26 Luglio 2014, 07.27
Aiutiamoli a crescere

Quando la fatica è ad orientarsi nel tempo

di Maura Bignotti

Un genitore scrive: cosa comporta il fatto che mia figlia faccia fatica ad imparare giorni, mesi, anni e anche a leggere l'orologio?


“Ha fatto fatica ad imparare i giorni della settimana, i mesi dell’anno, le stagioni, a leggere l’orologio?”.
Questa è una delle domande che pongo ai genitori che vengono in studio a raccontare la storia del loro bambino, con sospetto DSA (Disturbo Specifico di Apprendimento): è noto, infatti, che tra questi bambini è caratteristica diffusa la difficoltà ad orientarsi nel tempo.

Ma questa difficoltà, che sembra così astratta, come si ripercuote nella vita quotidiana e sull’esperienza soggettiva di un bambino o, ancor più, di un adolescente?

Poniamo di avere 16 anni, sentiamo un’amica al telefono che ci propone un’uscita: ”Domenica alle 15 andiamo in piscina con gli altri, vieni?”.
Smarrimento... tra me e me penso: “Ma quand’è domenica? Oggi è... che giorno è oggi? E’ martedì, quindi... quanti giorni devono passare per arrivare a domenica?

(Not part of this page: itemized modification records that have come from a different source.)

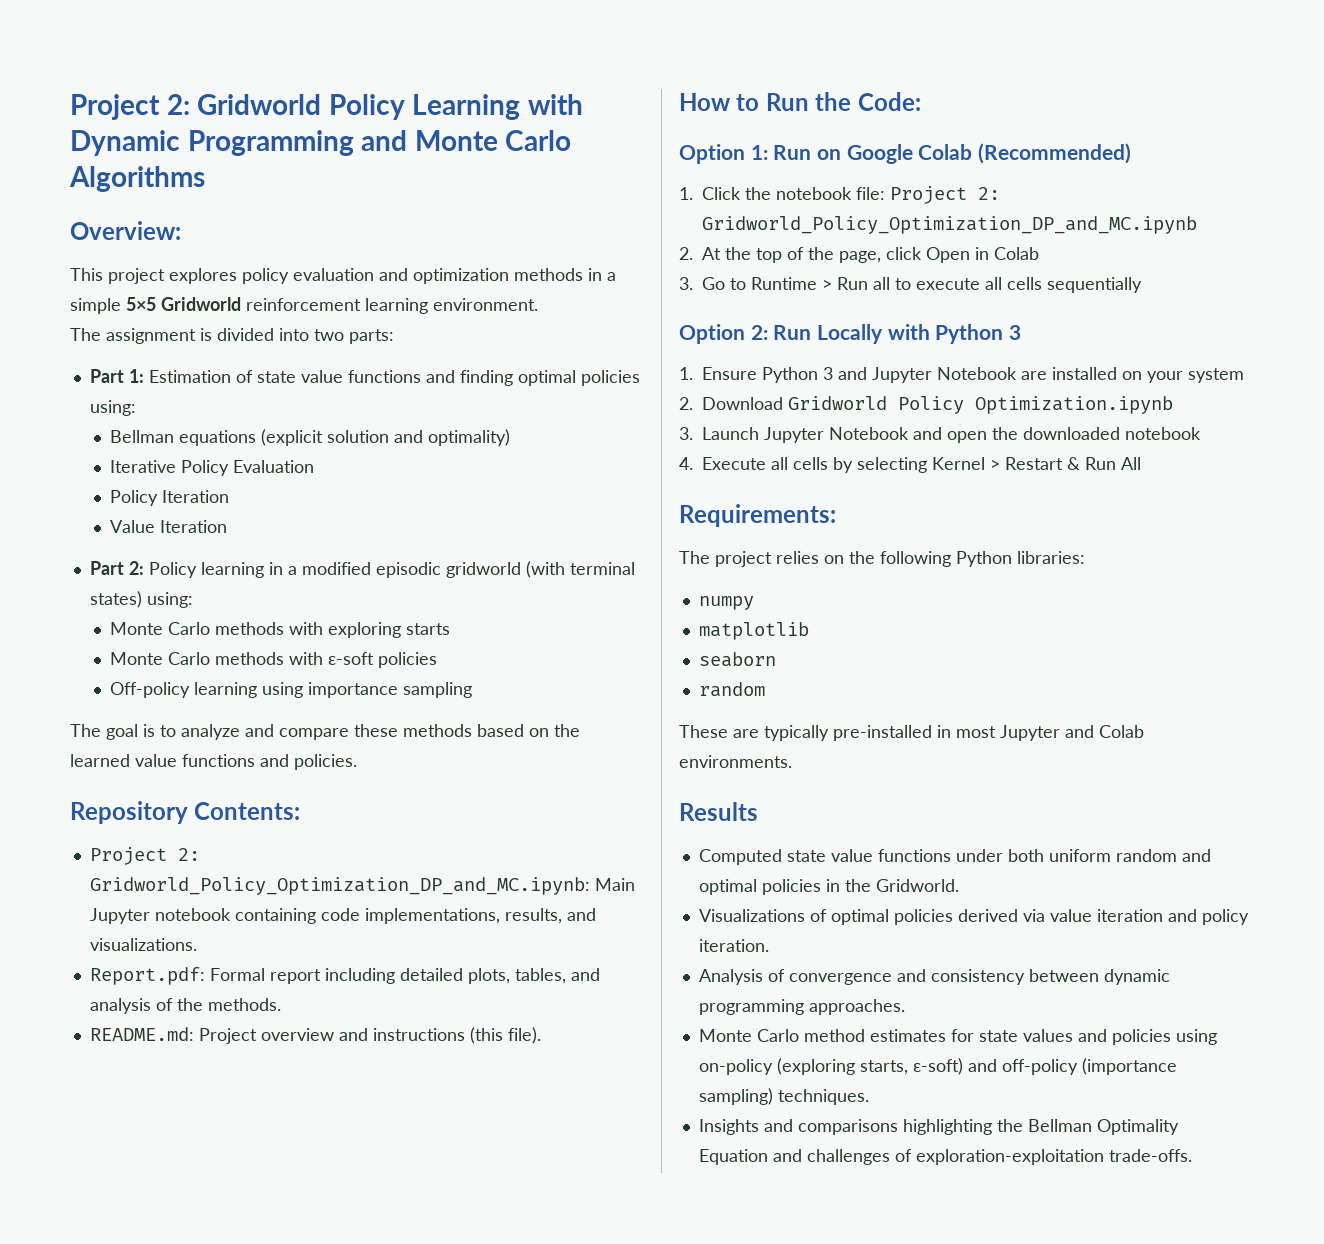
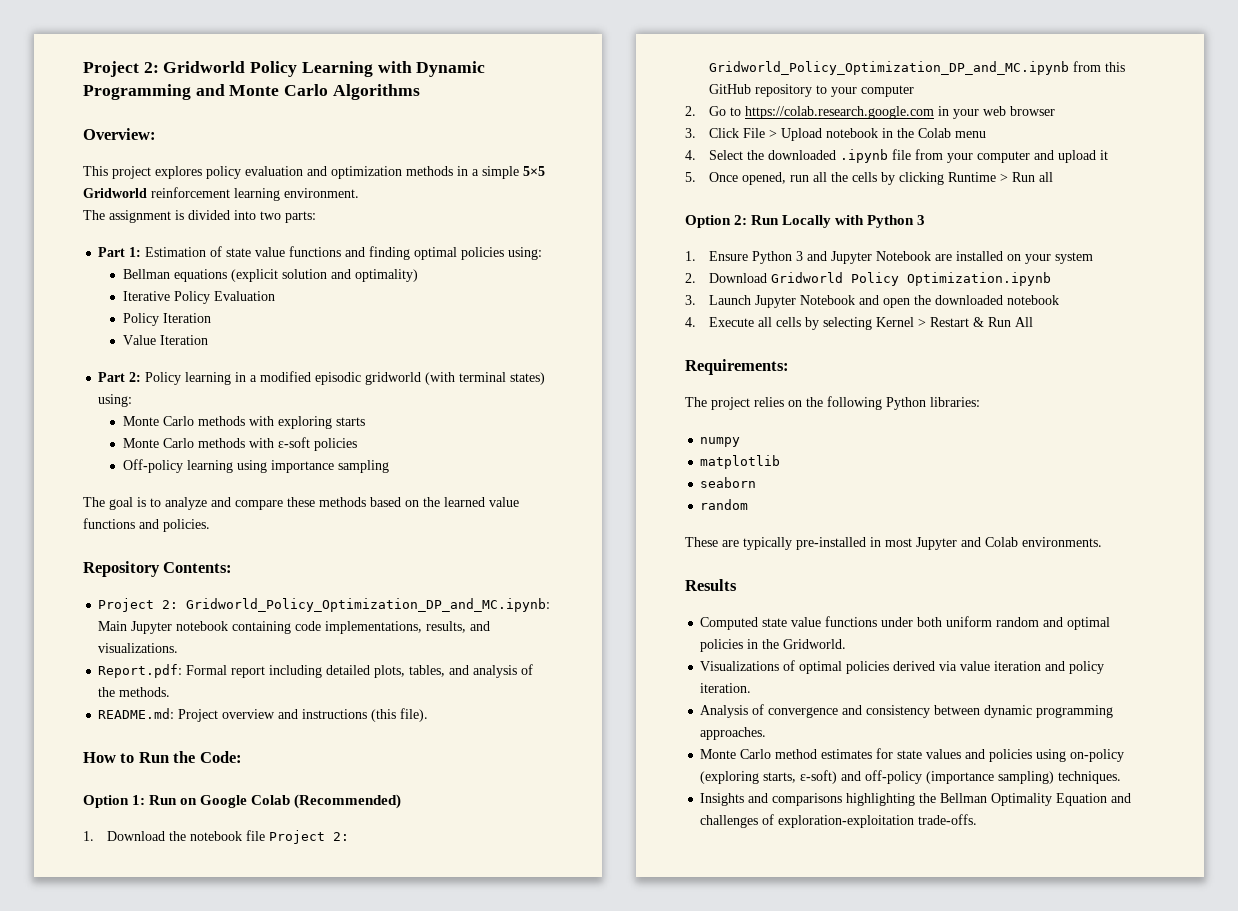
- 1. Click the notebook file: Project 2: Gridworld_Policy_Optimization_DP_and_MC.ipynb
- 2. At the top of the page, click Open in Colab
- 3. Go to Runtime > Run all to execute all cells sequentially
+ 1. Download the notebook file Project 2: Gridworld_Policy_Optimization_DP_and_MC.ipynb from this GitHub repository to your computer
+ 2. Go to https://colab.research.google.com in your web browser
+ 3. Click File > Upload notebook in the Colab menu
+ 4. Select the downloaded .ipynb file from your computer and upload it
+ 5. Once opened, run all the cells by clicking Runtime > Run all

Le 15... ma sono le 2 o le 3? Boh, nel dubbio le dico che vado perchè ho voglia di farmi un bagno, salvo poi presentarmi alle 14, convinta tra l’altro della mia puntualità.

Se avessi avuto 8 anni avrei forse potuto chiedere alla mamma quanto manca a domenica, che ore sono le 15, a 16 preferisco magari non dirlo alla mia amica che non so quando è domenica... e finisco per trovarmi in piscina da sola.
E a 16 anni non è bello trovarmi in piscina da sola.

La cognizione del tempo ci consente di orientare le nostre azioni e le nostre relazioni con gli altri, in sostanza consente di orientare il Sè, di orientarci appunto.
In assenza di riferimenti temporali potrei sentirmi smarrita, persa nella vacuità del tempo o, al contrario, nella sua impellenza: potrei vivere barcamenandomi alla giornata o potrei sentirmi talvolta strangolata dal tempo che mi opprime; potrei sentirmi sola, in balia di qualcosa che succederà ma non so quando.

Agli amici potrei sembrare una menefreghista che arriva sempre in ritardo, che dà per scontato la loro presenza, o che non si ricorda degli appuntamenti; per i miei genitori potrei essere una figlia immatura o poco affidabile, i professori potrebbero considerarmi incapace di essere precisa.

E’ chiaro come tutto ciò si possa ripercuotere pesantemente sulla rappresentazione di me stessa che sto sviluppando (da brava adolescente!) e sul come mi sento con gli altri: per questi motivi credo che il non sottovalutare tale difficoltà e il trattarla precocemente (quando necessario e possibile) possano rappresentare passi decisivi in un’ottica di prevenzione e di promozione del benessere, anche psicologico.